I don't know (nor care) what others have already said, but my understanding, which may be incorrect, is that Denuvo is not the actual DRM
per se ("perse", by the way, is "arse" in Finnish, just so that you know. So like "My arse is itching." =" "
Persettäni kutittaa.").
My understanding is that the main point of Denuvo (from now on, "perse") is to protect the actual DRM within, make it harder to remove or crack the actual DRM. So in the case of the Shenmue games, it might be the actual DRM is e.g. Steam CEG, but there is Perse on top of it to make it harder to crack it.
I have no idea of the performance losses, but naturally it is bad for the archiving purposes if Perse was so successful that a simple DRM would become uncrackable, and also AFAIK Perse also makes rest of the game "unmoddable", besides the modding tools the developer is offering.
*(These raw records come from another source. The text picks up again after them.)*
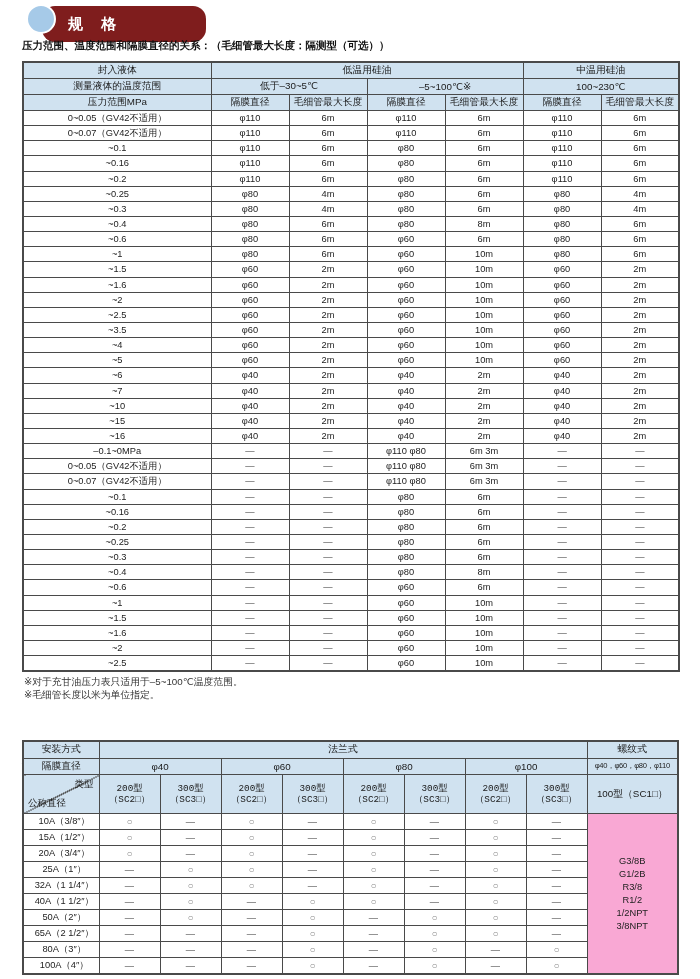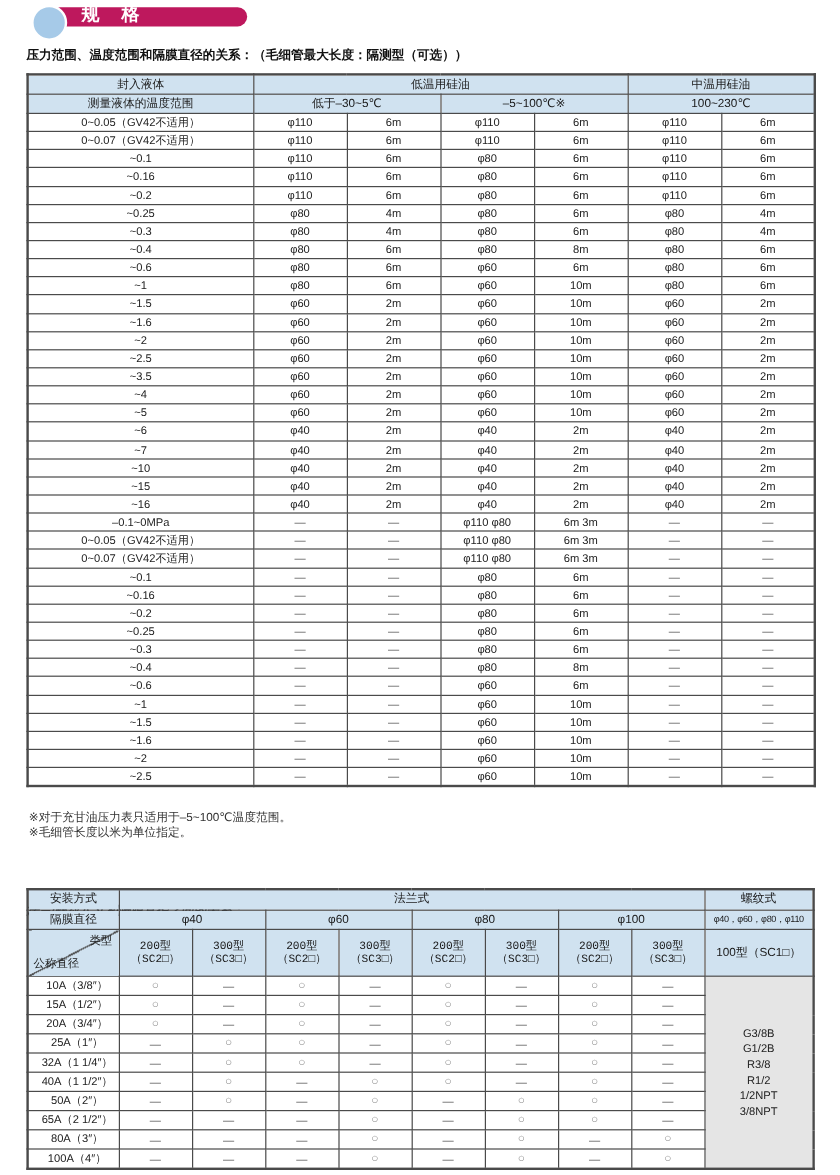"规 格" .badge-pill { align-items: flex-end -> center; background: #be185d -> #7f1d1d; height: 16px -> 36px }
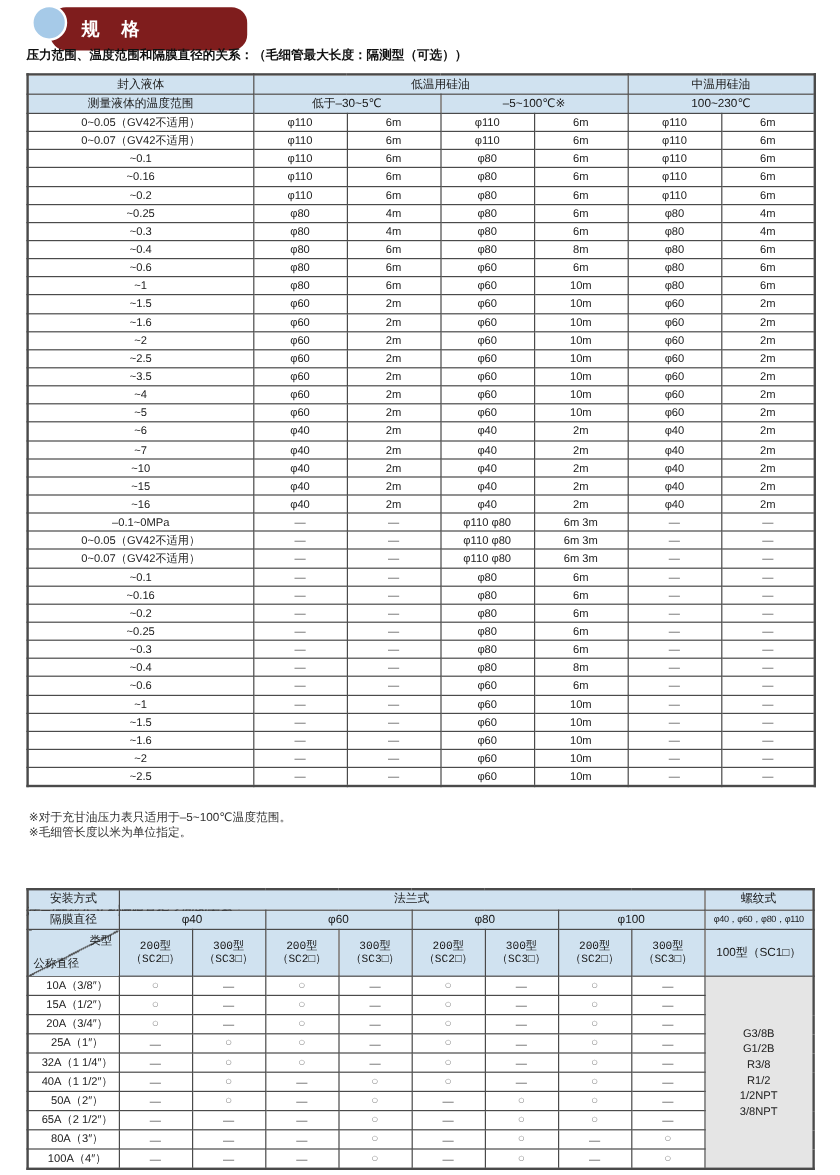"压力范围MPa" tr { html: none -> <tr> <th>压力范围MPa</th> <th>隔膜直径</th> <th>毛细管最大长度</th> <th>隔膜直径</th> <th>毛细管最大长度</th> <th>隔膜直径</th> <th>毛细管最大长度</th> </tr> }
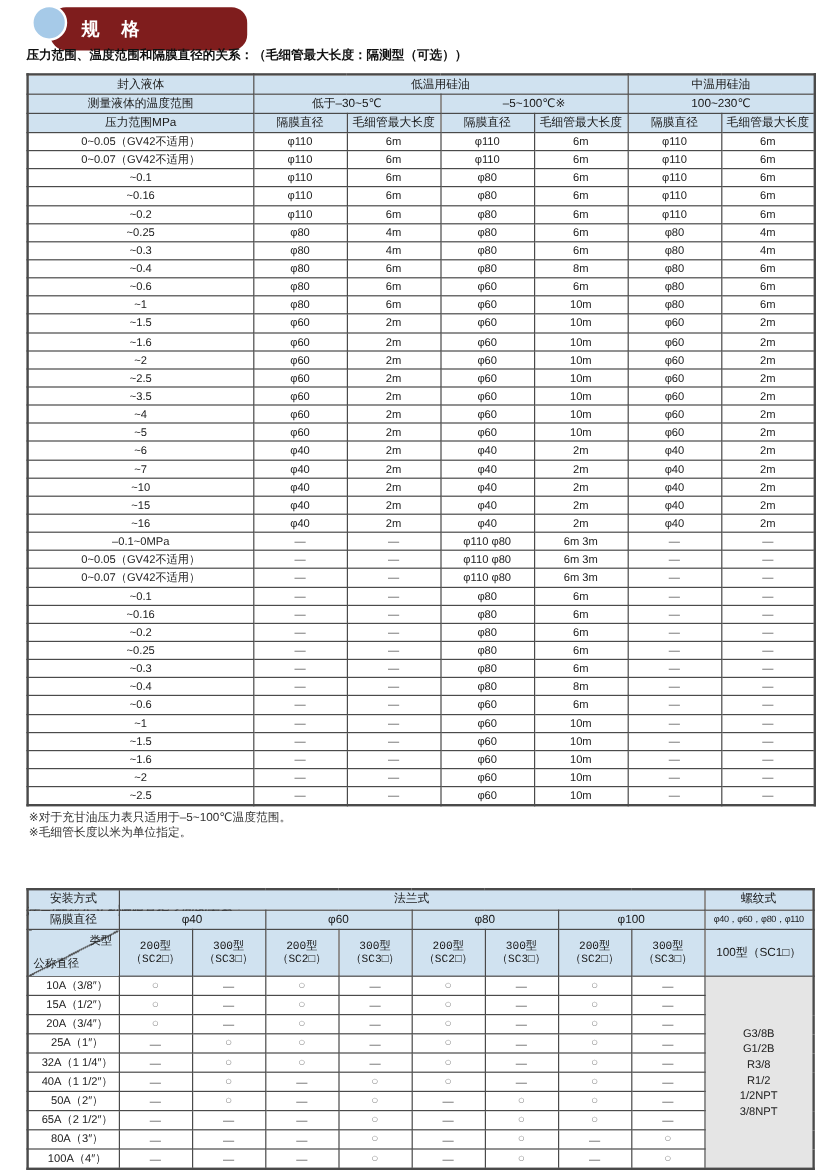"G3/8B" #t2 .thread-cell { background: #e5e5e5 -> #f9a8d4 }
So just like the DRM becomes uncrackable(?), the rest of the game code also becomes "unaltererable". Think of e.g. all the modificiations people have made for games like Morrowind, Oblivion, Doom etc.
On the other hand, apparently Perse isn't luckily quite uncrackable after all even though that one Chinese cracking group already claimed so at one point, and also luckily many publishers seem to throw it away after some time, for reasons unknown.